Image: Wikimedia Commons/Anonymous AFC Wimbledon supporter
Image: Wikimedia Commons/Anonymous AFC Wimbledon supporter

Why are Wimbledon’s home shirt and away shirt the same colour?

The away kit reveal of an out-of-form league two club often fails to cause much outrage or discussion but the return to dark blue for a club with “football’s greatest story” harks back to an important and often forgotten history.

The year is 1988 and Liverpool have been crowned as champions of the Premier League. A team of icons including John Barnes, Alan Hansen and John Aldridge only lost two games over the entire season as they dominated the league. This unsurprising domination of home turf has led them to be favourites to complete the double on the hallowed turf of Wembley.

The two towers of Wembley would also be visited by a far less known South London team by the name of Wimbledon FC. The ‘Crazy Gang’, as they were dubbed, had only entered the football league ten years previously, and the Premier League even more recently, yet here they were facing off against one of the strongest English teams of all time.

Although many dubbed this the Crazy Gang vs the Culture Club, the Dons emerged victorious, with Chelsea legend Dennis Wise assisting a Lawrie Sanchez header and Dave Beasant responsible for the first penalty ever saved in the competitions final.
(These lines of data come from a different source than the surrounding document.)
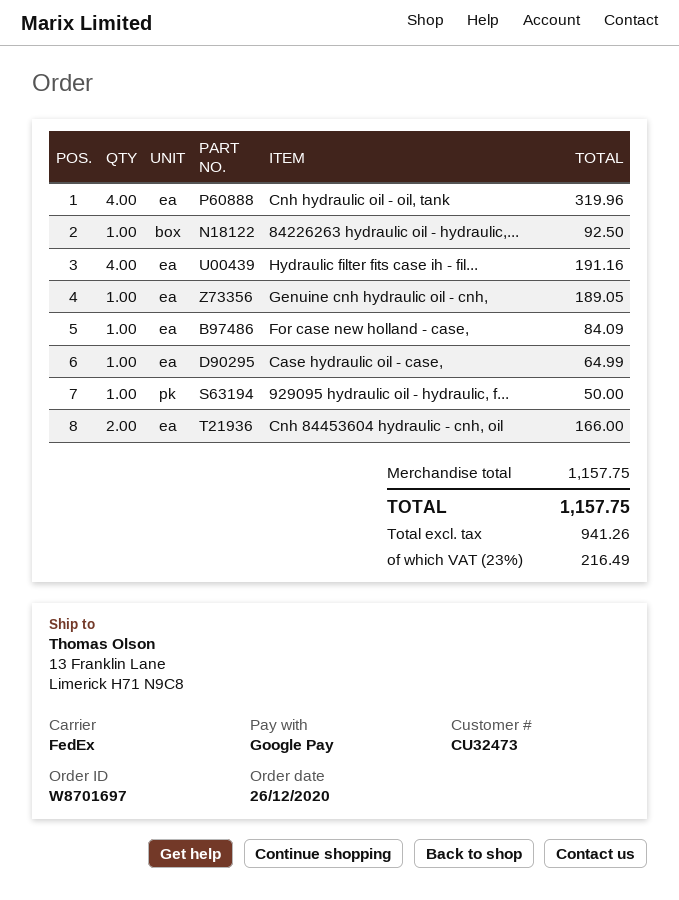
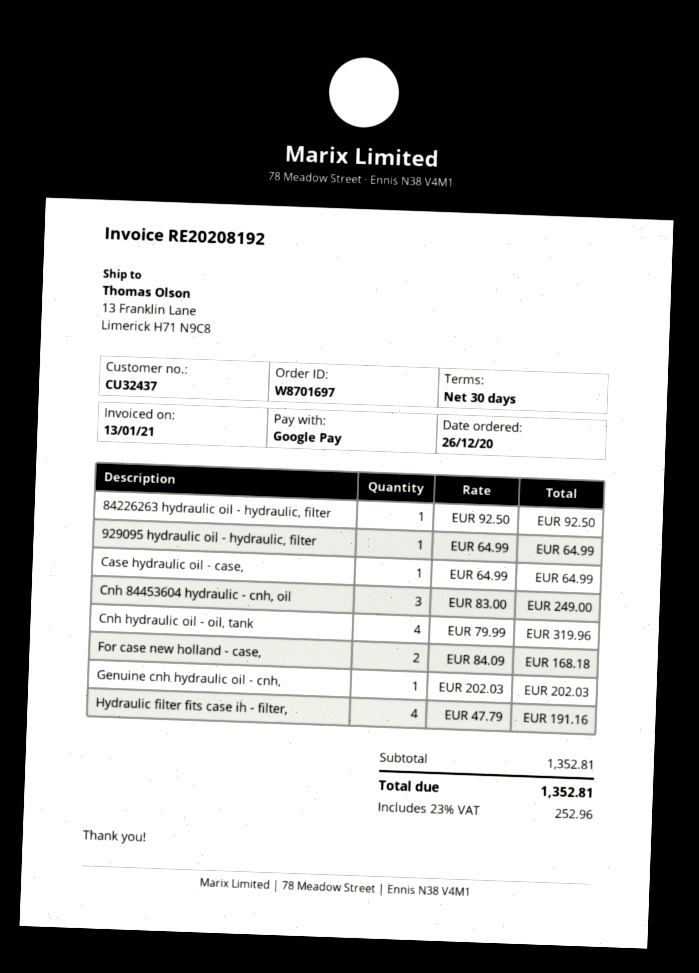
customer number: CU32473 -> CU32437
Genuine cnh hydraulic oil - cnh,: 1 for 189.05 -> 1 for 202.03
For case new holland - case,: 1 for 84.09 -> 2 for 168.18
929095 hydraulic oil - hydraulic, f...: 1 for 50.00 -> 1 for 64.99
Cnh 84453604 hydraulic - cnh, oil: 2 for 166.00 -> 3 for 249.00
subtotal: 1157.75 -> 1352.81
tax: 23% = 216.49 -> 23% = 252.96
total: 1157.75 -> 1352.81

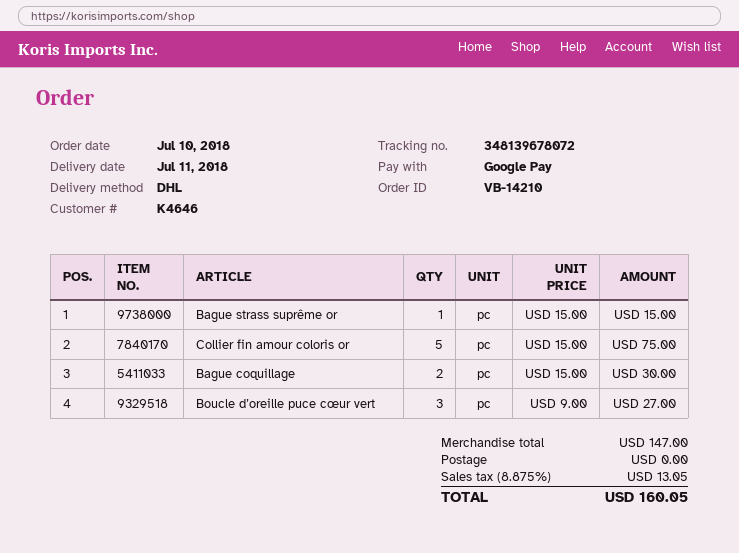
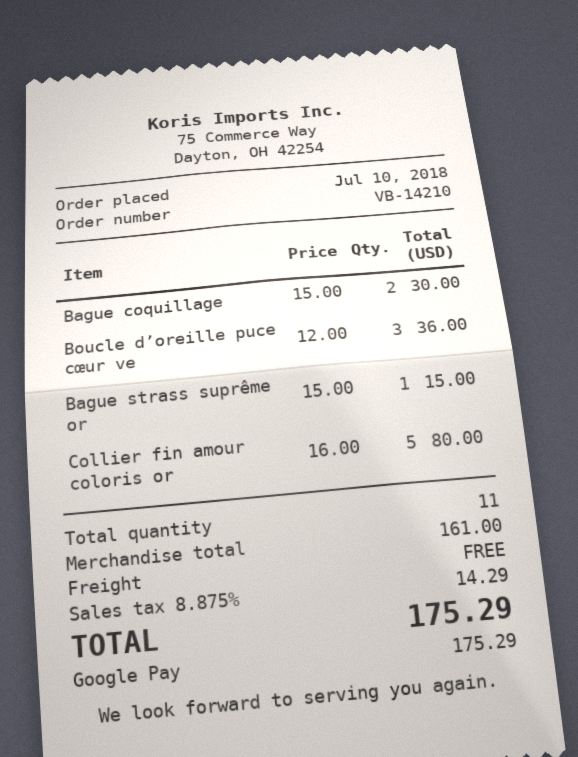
Collier fin amour coloris or: 5 x 15.00 = 75.00 -> 5 x 16.00 = 80.00
Boucle d’oreille puce cœur vert: 3 x 9.00 = 27.00 -> 3 x 12.00 = 36.00
subtotal: 147.00 -> 161.00
tax: 8.875% = 13.05 -> 8.875% = 14.29
total: 160.05 -> 175.29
John Motson’s claim that it is a “weird and wonderful world when you come from Wimbledon” alongside that shock upset went down as one of the most iconic moments of the FA Cup’s iconic history.

However, by 1991, just three years later, the Wombles had left their iconic (and by all accounts decrepit) Plough Lane stadium and were forced to share grounds with fellow South London club Crystal Palace. This change was accompanied by a change in strip from their classic bright blue, more familiar to top six fans of Chelsea, to a much darker shade of blue.

Over the coming years the Dons challenged these classic giants of English football home and away, beating United, Arsenal, Liverpool, and Chelsea consistently and earning a reputation as a staple of the brand-new Premier League. Players like Vinnie Jones, Jon Fashanu and John Hartson were standout players as the Dons challenged towards today’s European spots.

These glory days unfortunately wouldn’t last long. The club’s controversial owner alongside numerous shady dealings meant the club was forced to move 60 miles away to Milton Keynes. The fans protested extensively, leading to the lowest recorded Premier League attendance to this day, but money spoke and the large corporate entities backing the move meant that there was the first franchising of a football team in British history. The fans mourned the death of their football team as corporate money once again beat out the will of the fans.

This option of having both kits in blue demonstrates the fractured history of the club and the damage that monied interests have had on this fanbase and their community

With the club stolen from the area and its fans robbed from seeing their football team, they decided to form a new club. AFC Wimbledon were born with trials occurring in a local park, beginning their journey in the ninth tier of English football. Playing back in the blue and yellow they had worn in the FA Cup final just a few years prior, the Dons became the fastest growing team in Europe.

A run of five promotions in nine years culminated in another final – the National League Play-Off Final. More penalty heroics – this time from Seb Brown – meant that the fans who had their club ripped away from them had finally regained a Football League Team.

Ten years since that National League Play-Off victory, the Dons still find themselves in League Two after getting relegated last season. The decade has still been enjoyable for Wimbledon fans, however – a brief spell in League One included another memorable Play-Off victory, a famous win against West Ham in the FA Cup and a couple of dismantlings of the floundering franchise in Milton Keynes.

This culminated in the emotional return to Plough Lane. 30 years after being forced out of their ground, the Dons moved back to the stadium that they had called home for much of their history. This regaining of the past and the club that had been taken from them is signified in this return to dark blue.

While only an away shirt, the option for Wimbledon fans to return to wearing the colours of Wimbledon’s glory days may be seen as an odd choice for some but it will no doubt be a hit with the fans of the South-west London outfit. This option of having both kits in blue demonstrates the fractured history of the club and the damage that monied interests have had on this fanbase and their community.

While many may sneer at a club playing both home and away in blue, many in the weird and wonderful world of Wimbledon will be delighted to be back in the football league, to be back at Plough Lane, and delighted to finally see those colours return to their spiritual home.